------ Data extract
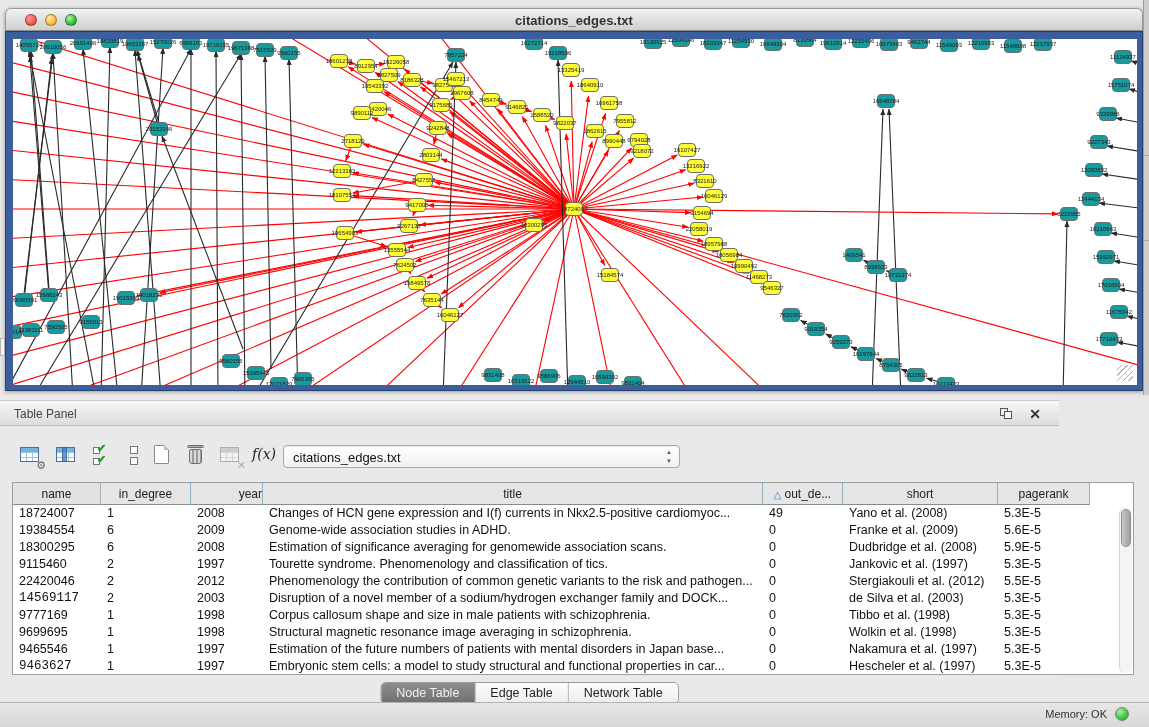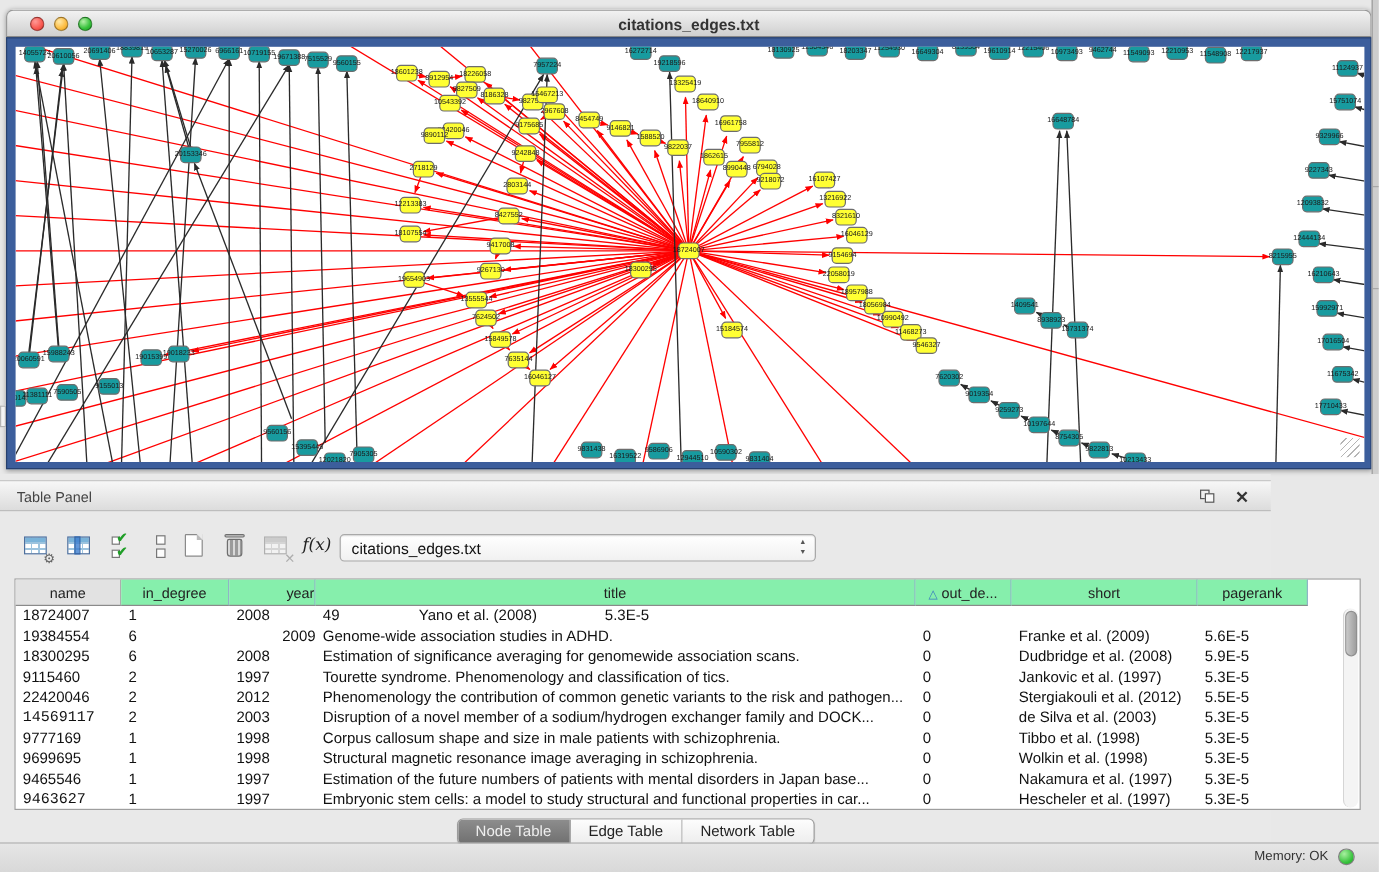--- a/index.html
+++ b/index.html
@@ -68,7 +68,7 @@
   .grid { position:absolute; left:12px; top:87px; width:1122px; height:193px; background:#fff; border:1px solid #9e9e9e; }
   .grid-header { position:absolute; left:0; top:0; width:100%; height:22px; display:flex; }
   .gh-cell { height:22px; font-size:12px; color:#222; text-align:center; line-height:22px;
-      background:#86efac; border-right:1px solid #8fb4c6; border-bottom:1px solid #8a8a8a; overflow:hidden; white-space:nowrap; }
+      background:#e5e5e5; border-right:1px solid #8fb4c6; border-bottom:1px solid #8a8a8a; overflow:hidden; white-space:nowrap; }
   .gh-cell.gray { background:#e2e2e2; border-right:1px solid #adadad; }
   .sort-tri { color:#3a7fbf; font-size:10px; margin-right:3px; }
   .grid-body { position:absolute; left:0; top:22px; width:100%; bottom:0; overflow:hidden; }

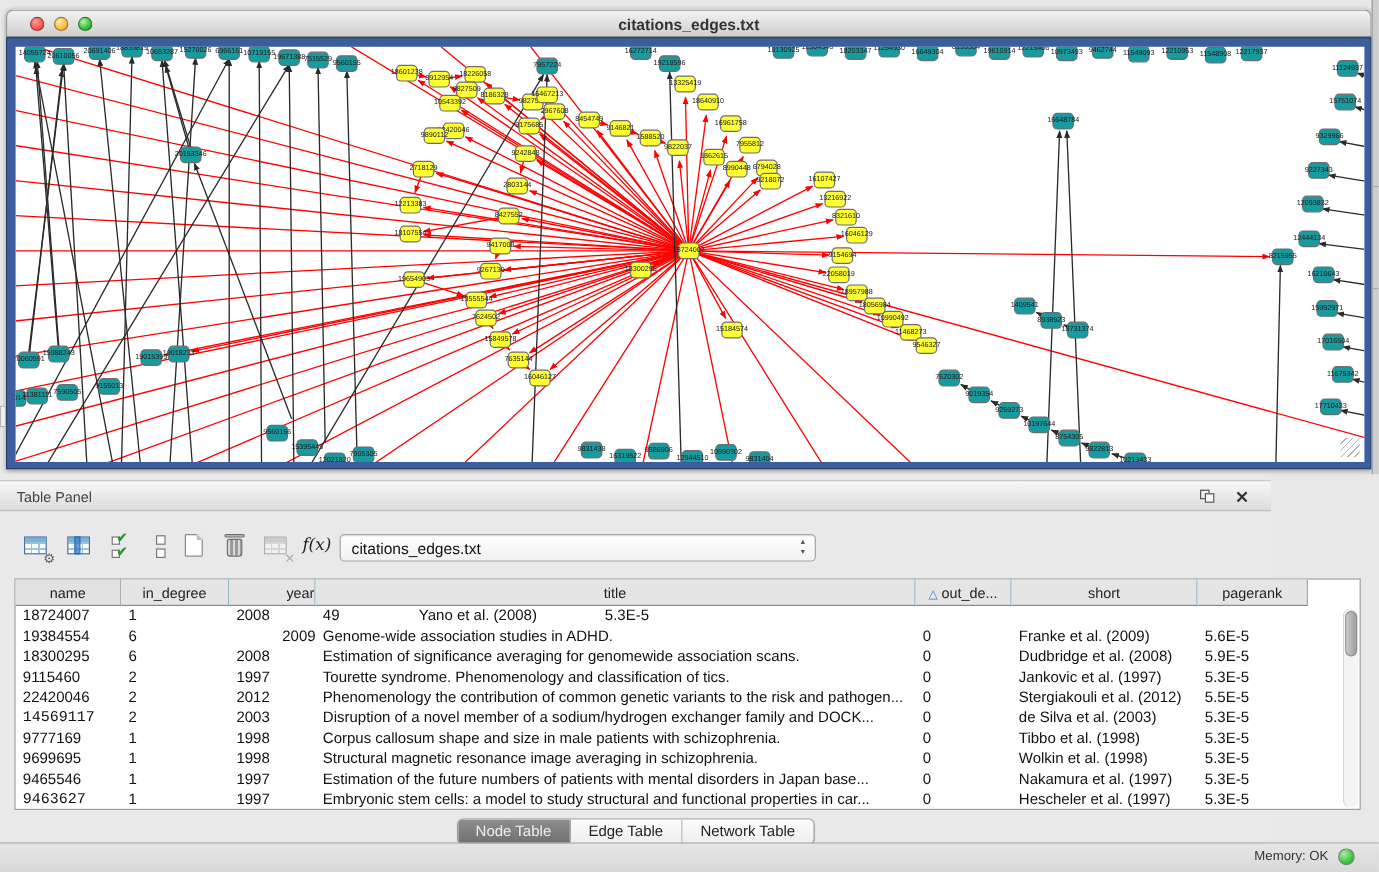--- a/index.html
+++ b/index.html
@@ -709,6 +709,7 @@
           <div class="g-cell" style="width: 88px;">18724007</div>
           <div class="g-cell" style="width: 90px;">1</div>
           <div class="g-cell" style="width: 72px;">2008</div>
+          <div class="g-cell" style="width: 500px;">Changes of HCN gene expression and I(f) currents in Nkx2.5-positive cardiomyoc...</div>
           <div class="g-cell" style="width: 80px;">49</div>
           <div class="g-cell" style="width: 155px;">Yano et al. (2008)</div>
           <div class="g-cell" style="width: 92px;">5.3E-5</div>

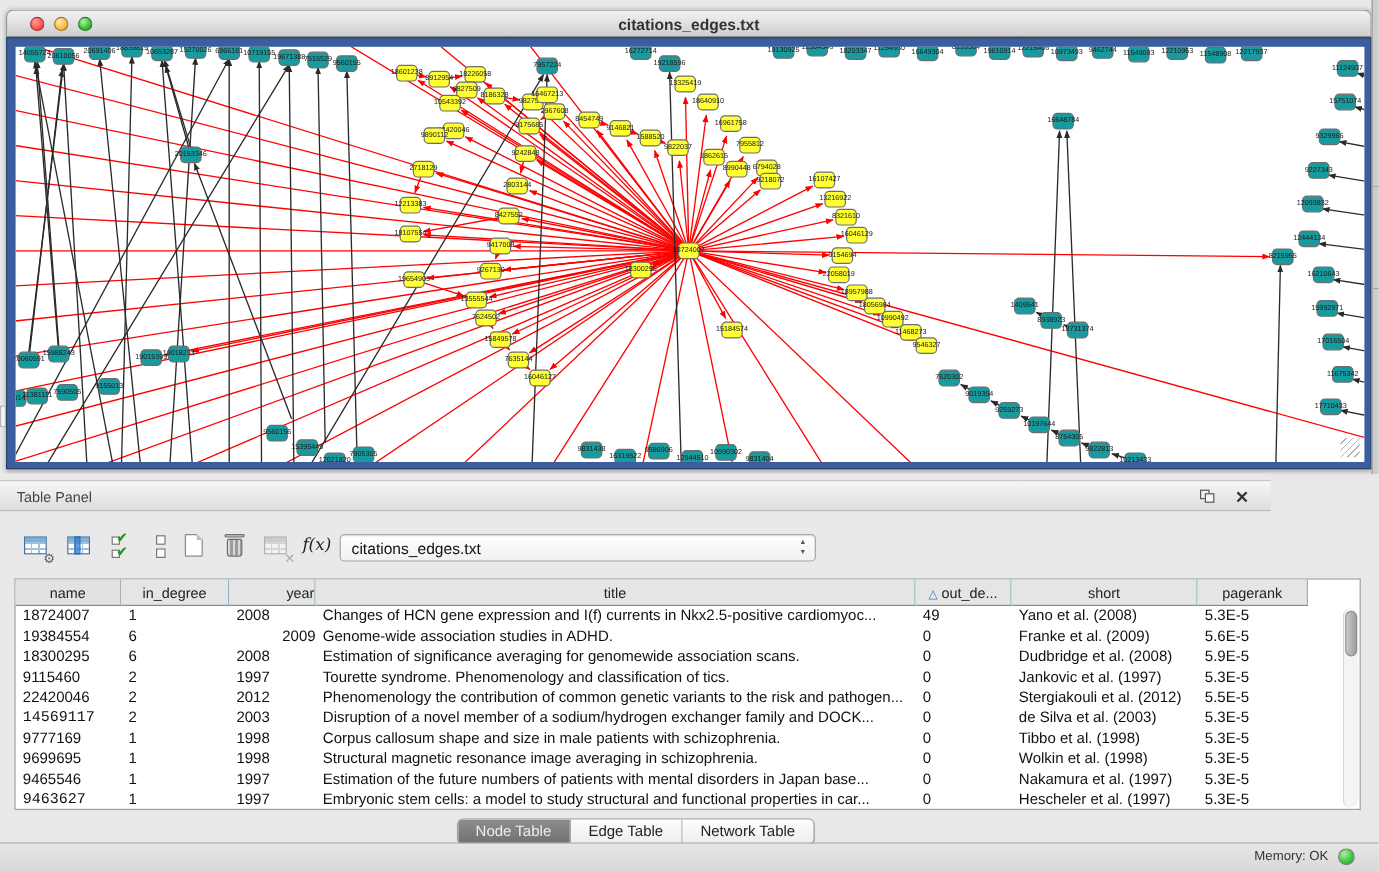--- a/index.html
+++ b/index.html
@@ -717,7 +717,7 @@
         <div class="g-row">
           <div class="g-cell" style="width: 88px;">19384554</div>
           <div class="g-cell" style="width: 90px;">6</div>
-          <div class="g-cell" style="width: 72px; text-align: right;">2009</div>
+          <div class="g-cell" style="width: 72px;">2009</div>
           <div class="g-cell" style="width: 500px;">Genome-wide association studies in ADHD.</div>
           <div class="g-cell" style="width: 80px;">0</div>
           <div class="g-cell" style="width: 155px;">Franke et al. (2009)</div>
------------
What lines in the material above include "size"? Copy every one of them.

### Your response
   .gh-cell { height:22px; font-size:12px; color:#222; text-align:center; line-height:22px;
   .sort-tri { color:#3a7fbf; font-size:10px; margin-right:3px; }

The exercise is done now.